Blue-Green Algae Causes Closures of Beaches in Putnam County; Health Department Launches On-site Testing

July 30, 2015
Blue-Green Algae Causes Closures of Beaches in Putnam County; 
Health Department Launches On-site Testing

Brewster, NY—As temperatures soar, residents look to cool off in local lakes and beaches. Unfortunately, recent blue-green algae blooms have forced multiple beach closures because of the toxic nature and negative health effects of the algae, known as cyanobacteria. These microscopic organisms are naturally present in lakes and streams, but sometimes undergo rapid growth with lots of sunlight and increased levels of nitrogen and phosphorus, which can result from leaking septic systems, fertilizer and storm water run-off. Beaches can only reopen after clearance from the health department, based on a lab test indicating a return to an acceptable level of bacteria. “The health department has begun on-site testing to expedite this process,” explains Health Commissioner Allen Beals, MD. “Previously samples were sent to an outside laboratory and testing could take three to four days. With this new procedure, if the test indicates it is safe to swim or wade, we can reopen beaches the same day,” continues Dr. Beals. “In this way residents can return to their favorite in-water activities as soon as possible.” Health effects from contact with the poisonous algae may include irritation of the skin, eyes, nose, throat and respiratory tract. If swallowed, high levels of the bacteria can cause nausea, diarrhea and vomiting. In addition to ingesting the tainted water or surface scums, inhaling airborne droplets or simply skin contact can cause problems. The Health Department works with local town officials to monitor blue-green algae. Town officials must close a beach when there is visible presence of cyanobacteria, which can include water discoloration, floating film or scum, or an unpleasant odor. There are water treatments to reduce the blooms but prevention is by far the best tactic. Treatments can involve use of algaecides, but they are not without the disadvantages of any pesticide. Treatment methods, if any, are strictly a town decision, and application of an algaecide requires approval by the Department of Environmental Conservation (DEC). Prevention involves reducing fertilizer use, keeping septic systems running efficiently and managing storm water.
When the water clears, either naturally or by treatment, the town cannot automatically re-open the beach. Water testing must be conducted to ensure resident safety. The new on-site testing by the health department speeds this process for only a nominal charge of $25 to cover the test materials. “There is widespread agreement within the scientific community that the incidents of harmful algae blooms are increasing both in the U.S., and worldwide,” says Dr. Beals. “We should redouble our efforts to reduce or eliminate the causes.”

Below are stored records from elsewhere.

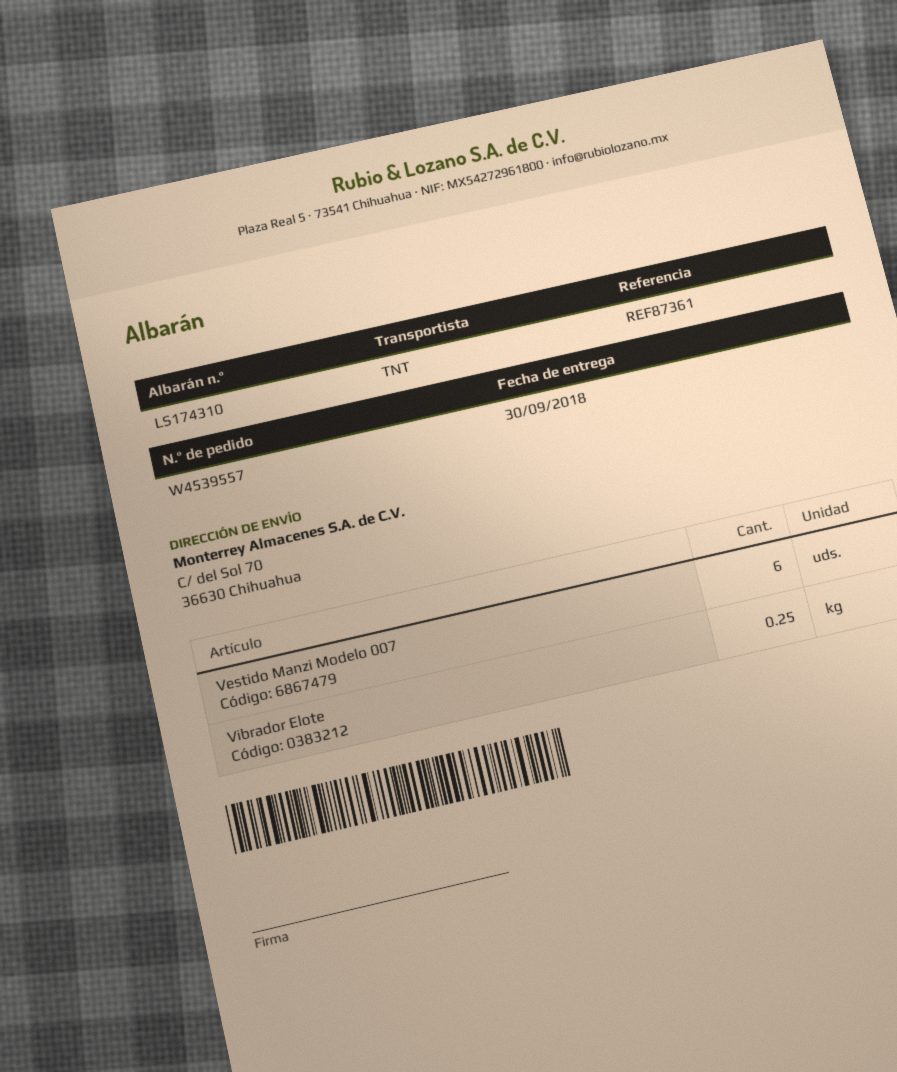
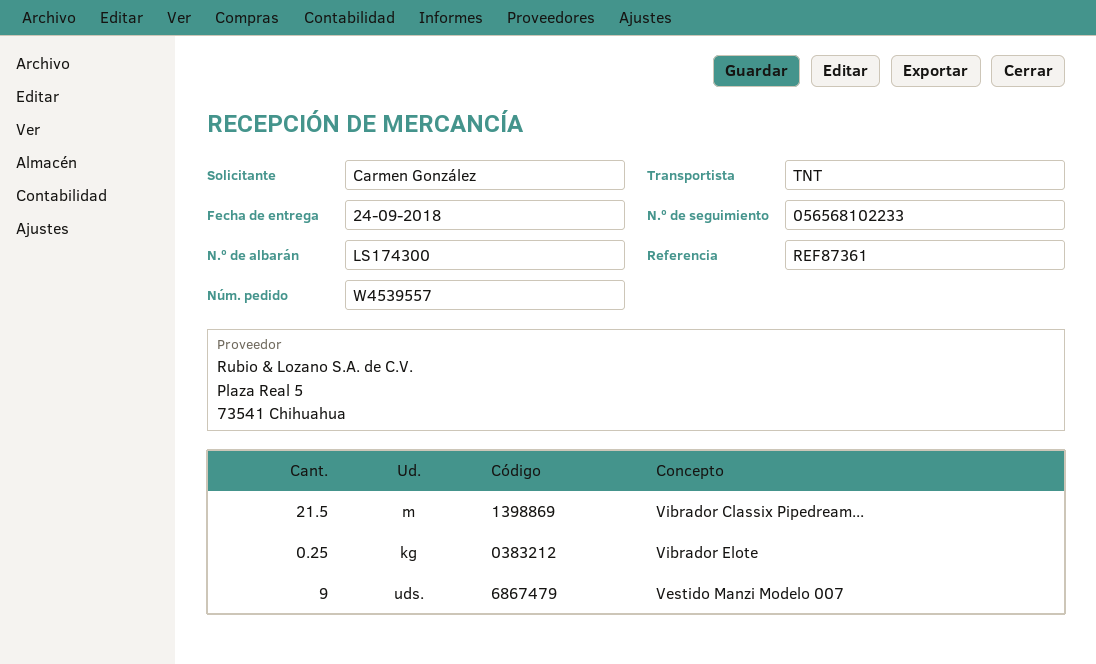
delivery note number: LS174310 -> LS174300
delivery date: 2018-09-30 -> 2018-09-24
Vestido Manzi Modelo 007: 6 -> 9
Vibrador Classix Pipedream...: none -> 21.5

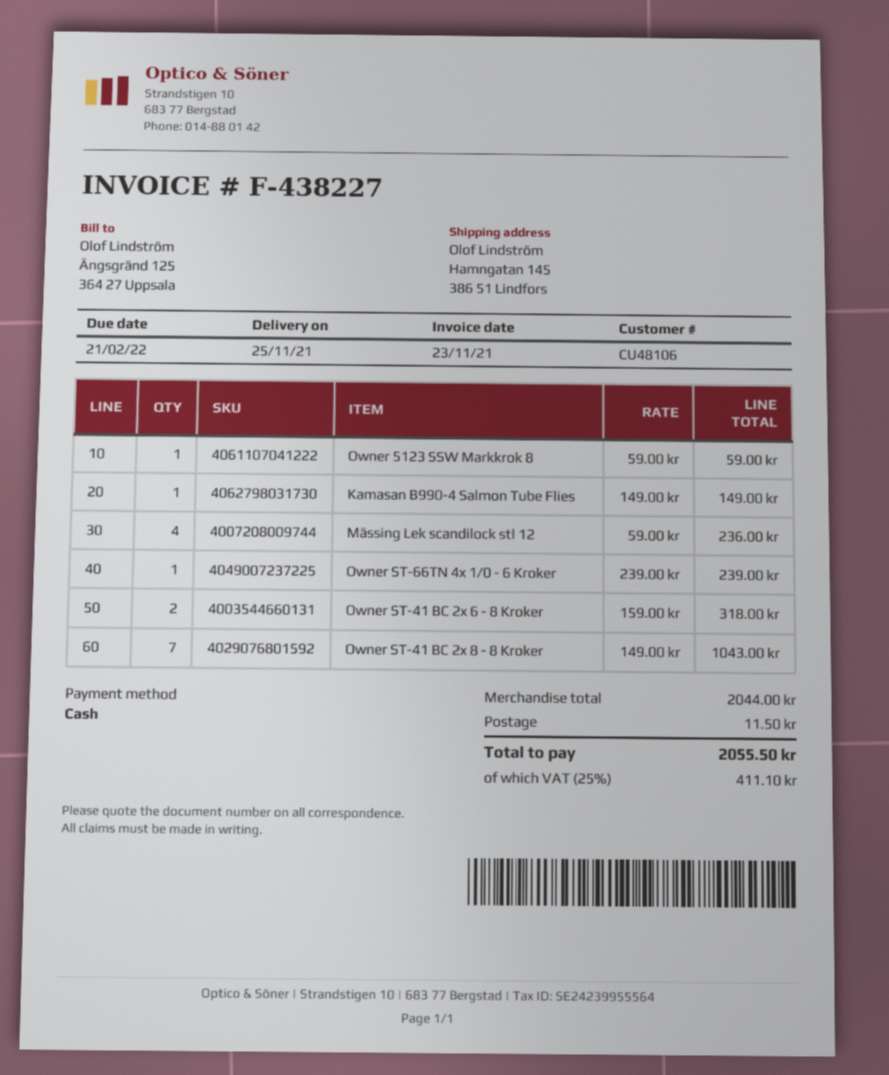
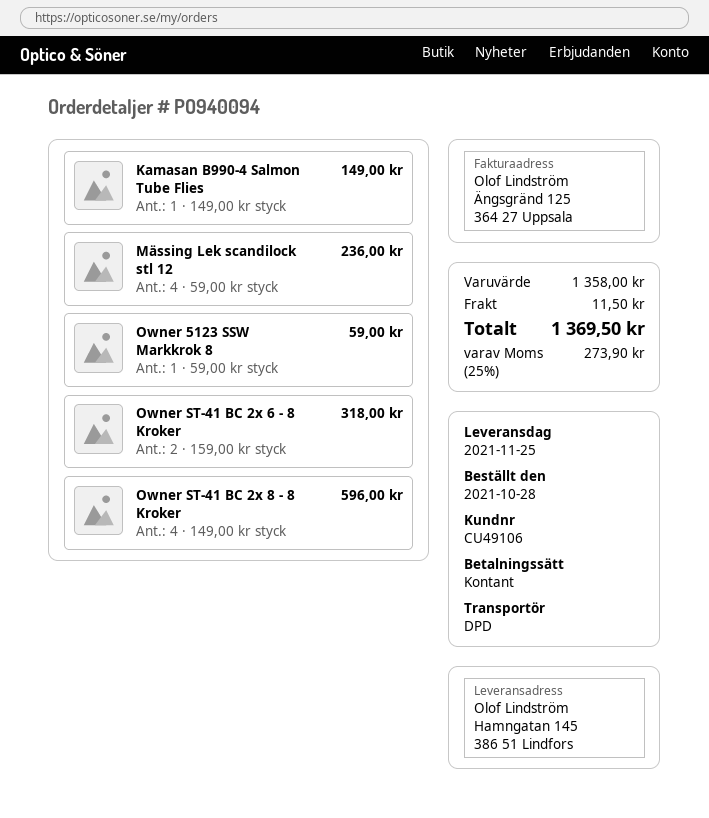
customer number: CU48106 -> CU49106
Owner ST-66TN 4x 1/0 - 6 Kroker: 1 x 239.00 = 239.00 -> none
Owner ST-41 BC 2x 8 - 8 Kroker: 7 x 149.00 = 1043.00 -> 4 x 149.00 = 596.00
subtotal: 2044.00 -> 1358.00
tax: 25% = 411.10 -> 25% = 273.90
total: 2055.50 -> 1369.50

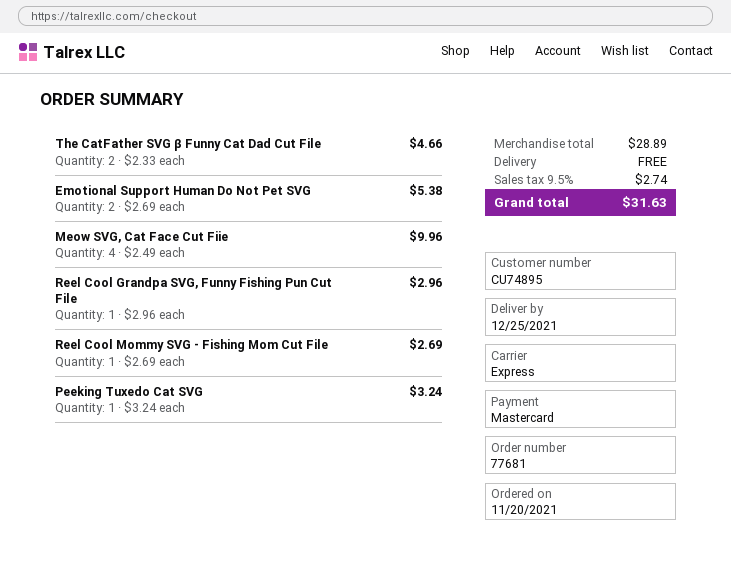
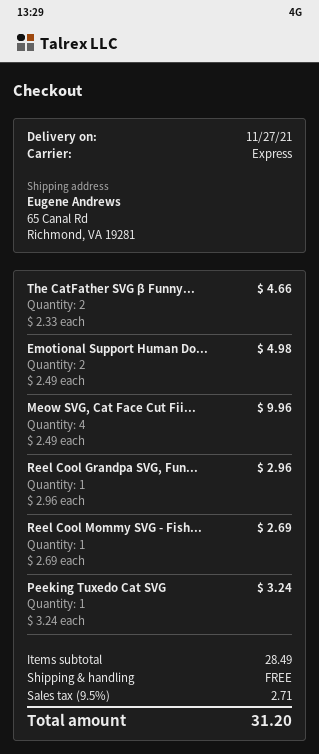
delivery date: 2021-12-25 -> 2021-11-27
Emotional Support Human Do Not Pet SVG: 2 x 2.69 = 5.38 -> 2 x 2.49 = 4.98
subtotal: 28.89 -> 28.49
tax: 9.5% = 2.74 -> 9.5% = 2.71
total: 31.63 -> 31.20

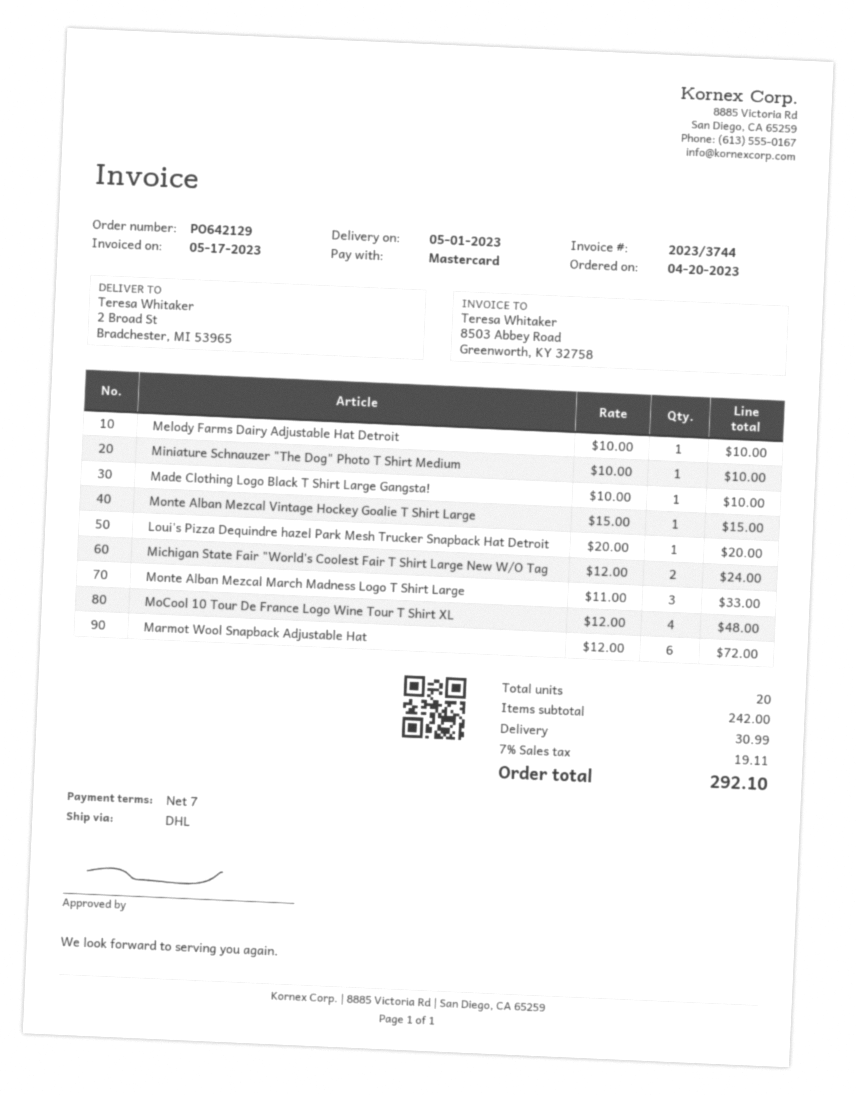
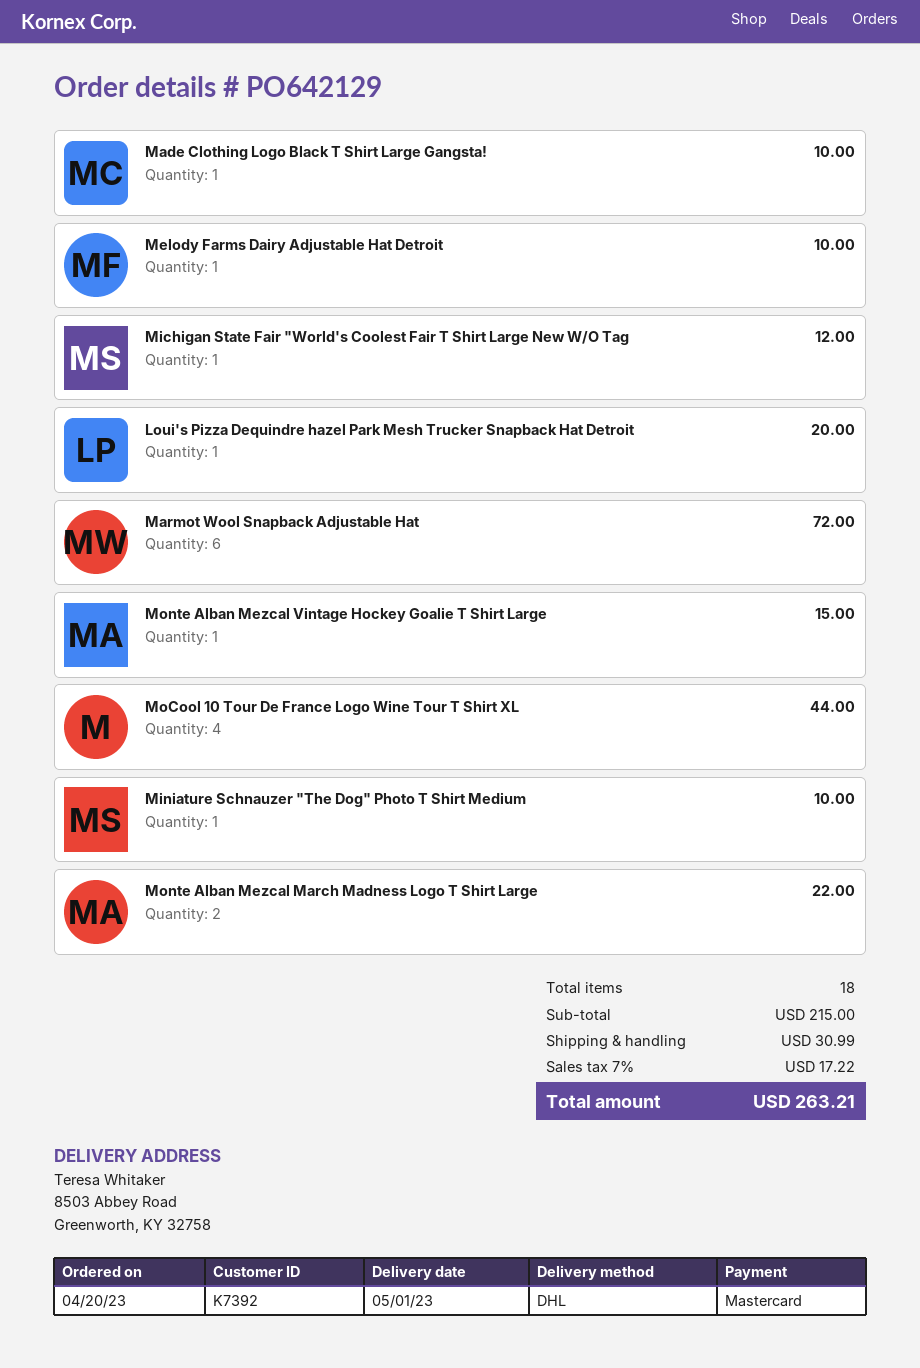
ship to: 2 Broad St, Bradchester, MI 53965 -> 8503 Abbey Road, Greenworth, KY 32758
Michigan State Fair "World's Coolest Fair T Shirt Large New W/O Tag: 2 for 24.00 -> 1 for 12.00
Monte Alban Mezcal March Madness Logo T Shirt Large: 3 for 33.00 -> 2 for 22.00
MoCool 10 Tour De France Logo Wine Tour T Shirt XL: 4 for 48.00 -> 4 for 44.00
total quantity: 20 -> 18
subtotal: 242.00 -> 215.00
tax: 7% = 19.11 -> 7% = 17.22
total: 292.10 -> 263.21

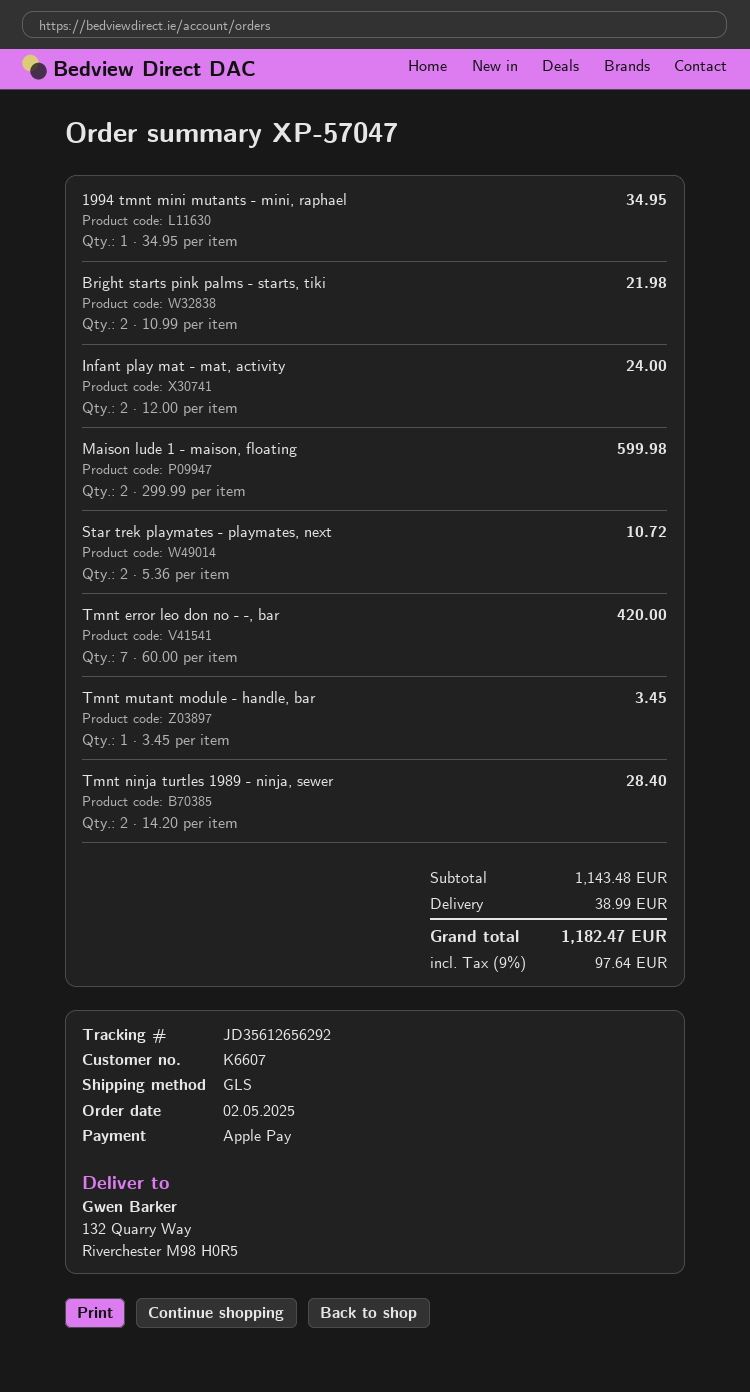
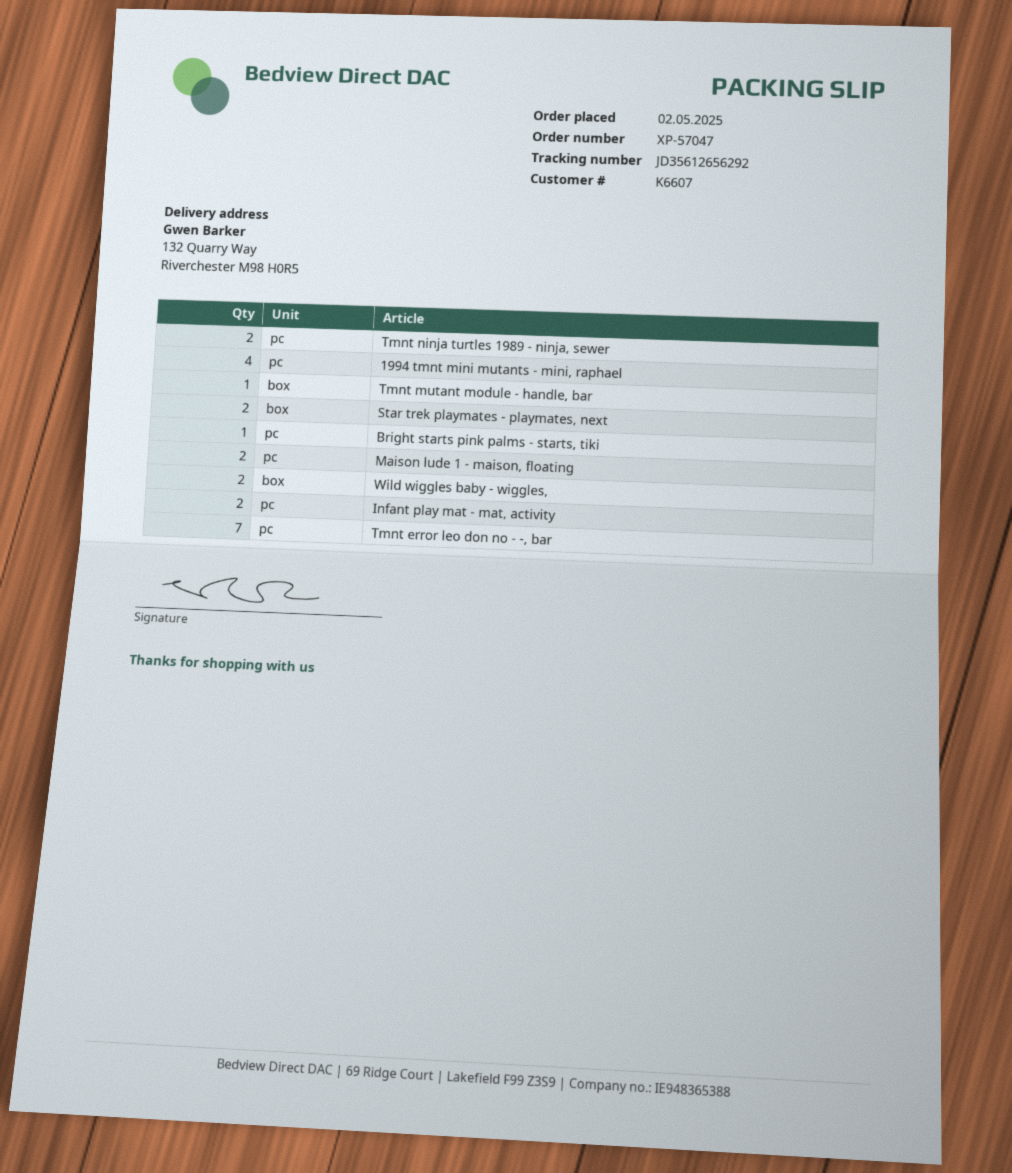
1994 tmnt mini mutants - mini, raphael: 1 -> 4
Bright starts pink palms - starts, tiki: 2 -> 1
Wild wiggles baby - wiggles,: none -> 2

The Health Department’s mission is to improve and protect the health of the Putnam County community, composed of nearly 100,000 residents. Core services include community health assessment, disease surveillance and control, emergency preparedness, environmental health protection, family health promotion and health education. For more information, please visit our website at www.putnamcountyny.com/health or visit our social media sites on Facebook at www.facebook.com/putnamhealth and Twitter @PutnamHealthNY.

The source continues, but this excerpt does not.